_Task to carry out_.
Every line that contains "quan" must be located and copied from the data.

Material for the task below:

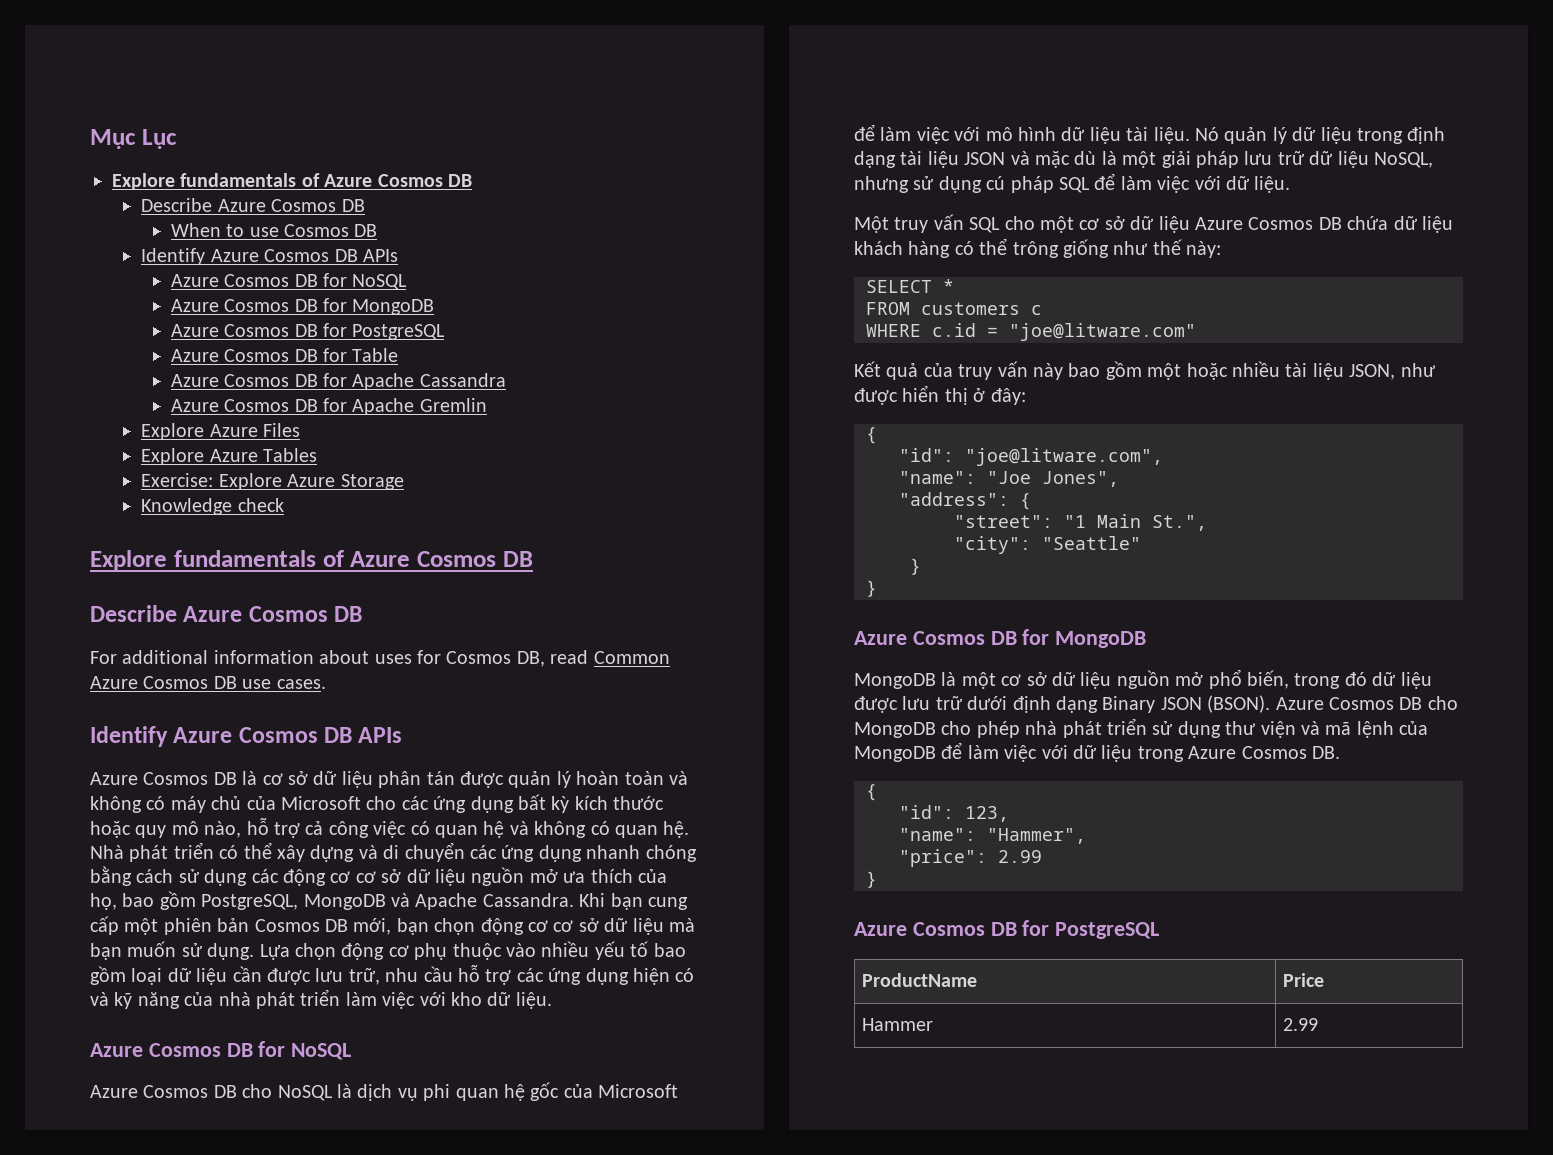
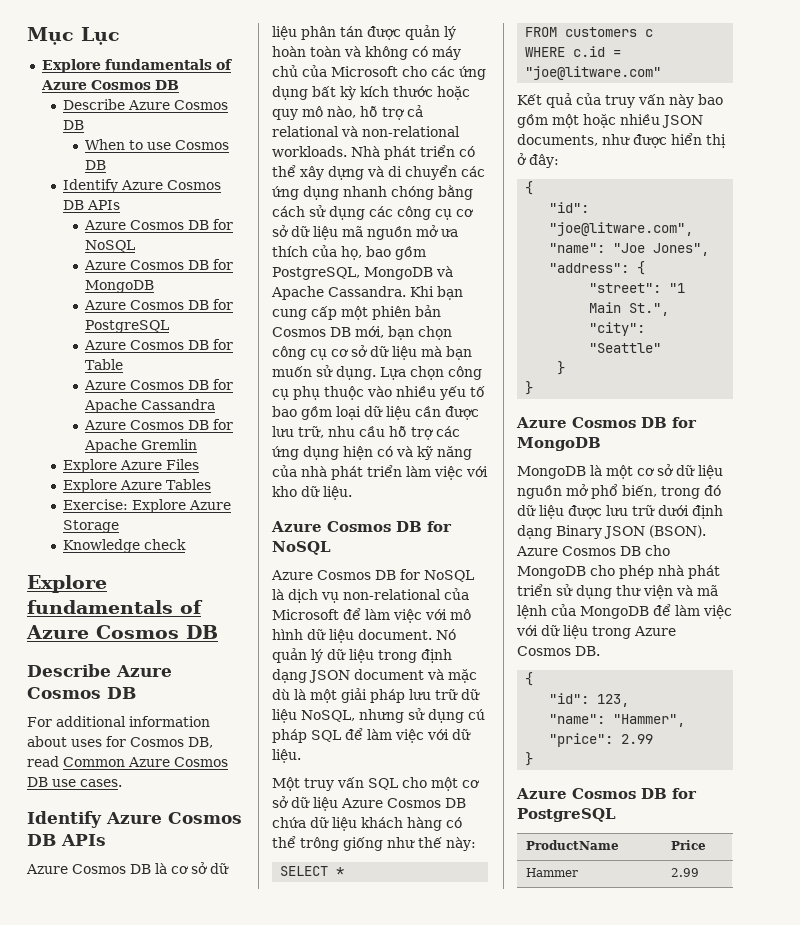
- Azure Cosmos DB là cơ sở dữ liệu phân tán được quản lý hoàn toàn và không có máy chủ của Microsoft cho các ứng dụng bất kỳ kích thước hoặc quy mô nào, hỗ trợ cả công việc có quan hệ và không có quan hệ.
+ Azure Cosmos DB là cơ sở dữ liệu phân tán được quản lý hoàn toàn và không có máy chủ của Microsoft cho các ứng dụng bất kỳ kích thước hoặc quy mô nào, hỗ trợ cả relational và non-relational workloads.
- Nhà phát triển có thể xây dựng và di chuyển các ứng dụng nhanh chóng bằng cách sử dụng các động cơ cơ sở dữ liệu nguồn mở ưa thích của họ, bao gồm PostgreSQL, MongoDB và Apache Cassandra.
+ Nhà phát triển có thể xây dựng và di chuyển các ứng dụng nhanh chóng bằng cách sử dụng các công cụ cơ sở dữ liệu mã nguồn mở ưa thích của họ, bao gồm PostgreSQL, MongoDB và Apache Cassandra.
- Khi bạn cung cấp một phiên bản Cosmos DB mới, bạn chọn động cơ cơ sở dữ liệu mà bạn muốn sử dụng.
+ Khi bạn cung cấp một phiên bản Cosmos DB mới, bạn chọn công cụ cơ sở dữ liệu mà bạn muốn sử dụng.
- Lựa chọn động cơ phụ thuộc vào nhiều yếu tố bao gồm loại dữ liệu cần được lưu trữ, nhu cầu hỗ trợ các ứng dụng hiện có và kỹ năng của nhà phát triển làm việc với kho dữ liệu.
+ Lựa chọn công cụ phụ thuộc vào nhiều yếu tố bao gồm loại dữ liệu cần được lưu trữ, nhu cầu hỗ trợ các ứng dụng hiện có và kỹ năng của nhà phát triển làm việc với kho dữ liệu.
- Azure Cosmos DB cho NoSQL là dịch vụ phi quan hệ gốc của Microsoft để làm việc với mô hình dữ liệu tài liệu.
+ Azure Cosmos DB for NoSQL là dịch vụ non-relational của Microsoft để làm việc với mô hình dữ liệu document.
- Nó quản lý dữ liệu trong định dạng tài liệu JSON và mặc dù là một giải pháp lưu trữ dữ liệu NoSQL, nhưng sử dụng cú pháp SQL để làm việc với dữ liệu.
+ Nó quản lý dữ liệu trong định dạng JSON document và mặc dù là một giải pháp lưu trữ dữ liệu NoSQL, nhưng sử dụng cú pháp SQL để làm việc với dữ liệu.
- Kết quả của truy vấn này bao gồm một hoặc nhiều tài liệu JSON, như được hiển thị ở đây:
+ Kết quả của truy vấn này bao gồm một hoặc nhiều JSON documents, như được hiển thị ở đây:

End of Material for the task.

_Solution for this exercise_.
- Azure Cosmos DB là cơ sở dữ liệu phân tán được quản lý hoàn toàn và không có máy chủ của Microsoft cho các ứng dụng bất kỳ kích thước hoặc quy mô nào, hỗ trợ cả công việc có quan hệ và không có quan hệ.
- Azure Cosmos DB cho NoSQL là dịch vụ phi quan hệ gốc của Microsoft để làm việc với mô hình dữ liệu tài liệu.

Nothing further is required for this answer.